Every line below that mentions the word "height" should be copied out.

ENTRIES PROVIDED: Begin

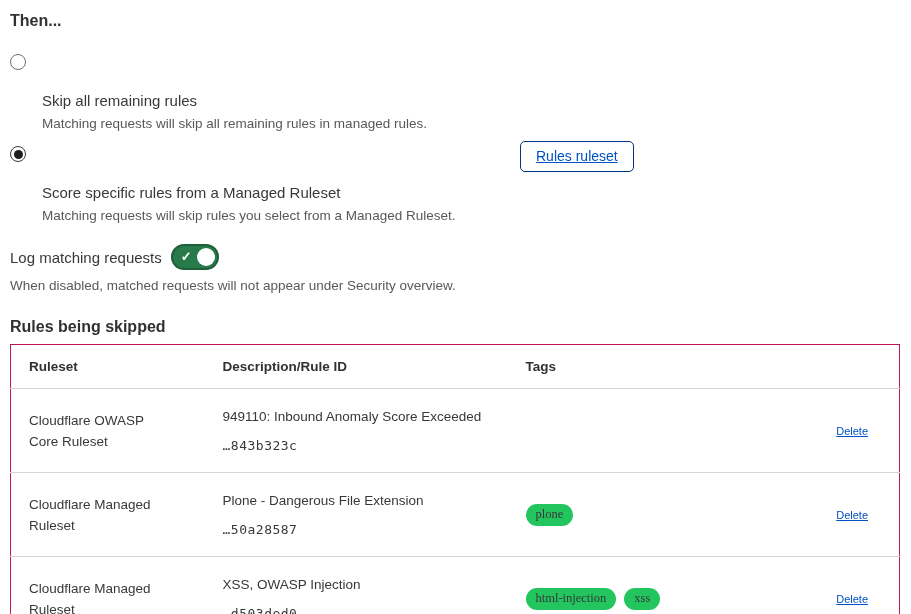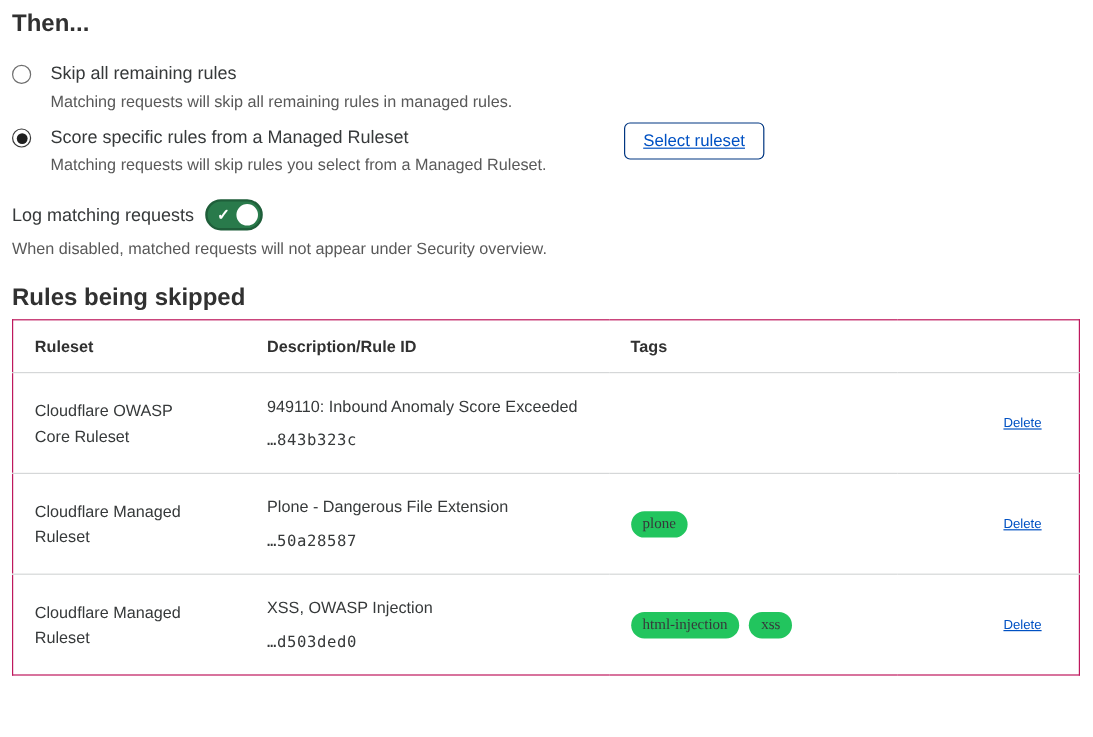--- a/index.html
+++ b/index.html
@@ -14,7 +14,7 @@
   .wrap { padding: 12px 10px 0 10px; }
 
   .section-title {
-    font-size: 20px;
+    font-size: 16px;
     font-weight: 700;
     color: #313131;
     line-height: 17px;

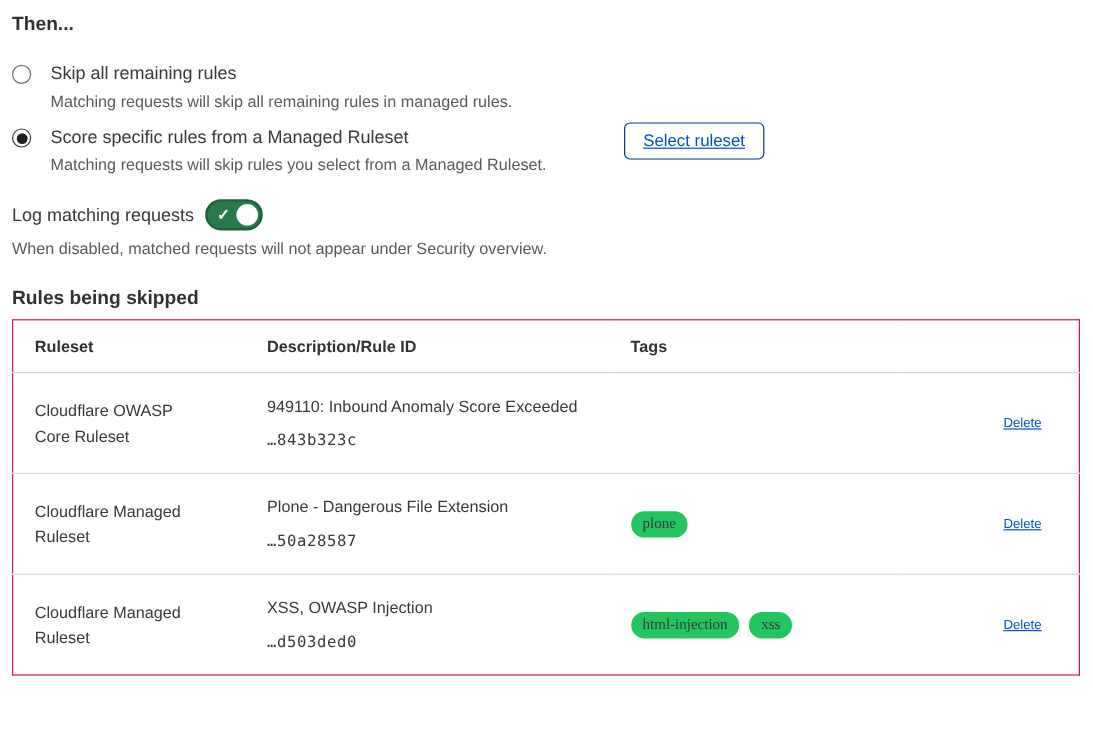--- a/index.html
+++ b/index.html
@@ -40,7 +40,7 @@
     background: #1f1f1f;
     border-radius: 50%;
   }
-  .option-text { margin-left: 16px; width: 468px; }
+  .option-text { margin-left: 16px; width: 468px; margin-top: 39px; }
   .option-label { font-size: 15px; line-height: 19px; color: #36393a; }
   .option-desc { font-size: 13.5px; line-height: 17px; color: #595959; margin-top: 5px; }
 

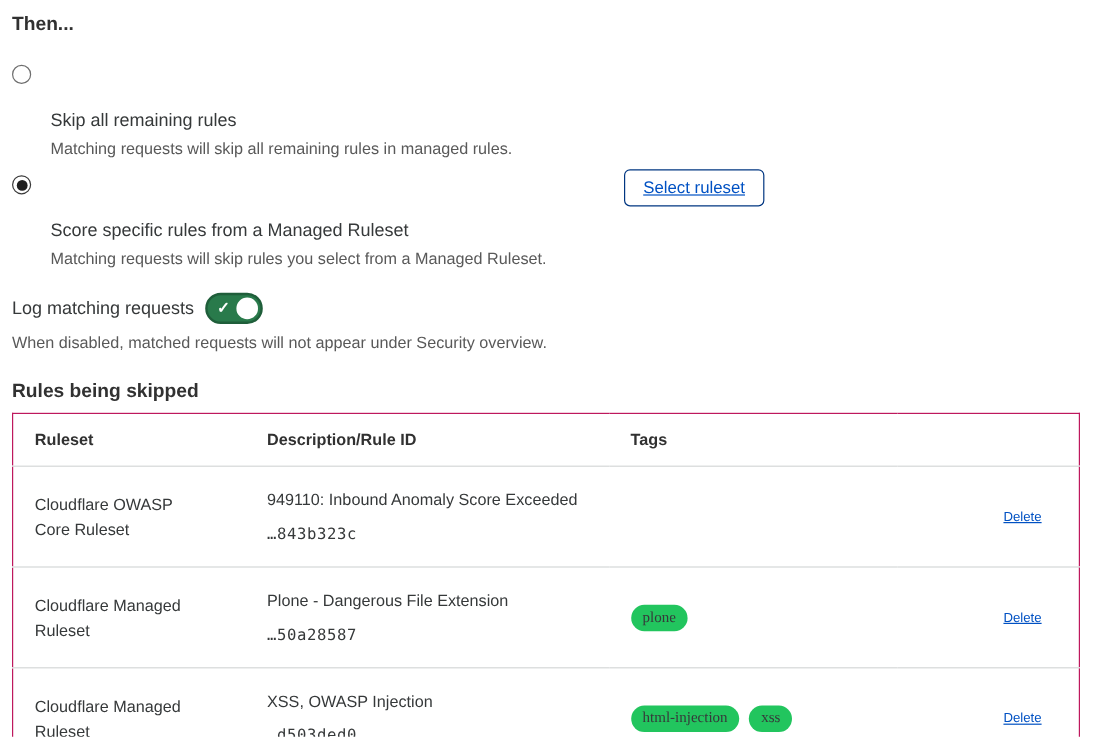--- a/index.html
+++ b/index.html
@@ -167,7 +167,7 @@
         <div class="option-label">Score specific rules from a Managed Ruleset</div>
         <div class="option-desc">Matching requests will skip rules you select from a Managed Ruleset.</div>
       </div>
-      <button class="select-btn">Select ruleset</button>
+      <button class="select-btn">Rules ruleset</button>
     </div>
 
   </div>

ENTRIES PROVIDED: End

### EXPECTED ANSWER:
     line-height: 17px;
   .option-label { font-size: 15px; line-height: 19px; color: #36393a; }
   .option-desc { font-size: 13.5px; line-height: 17px; color: #595959; margin-top: 5px; }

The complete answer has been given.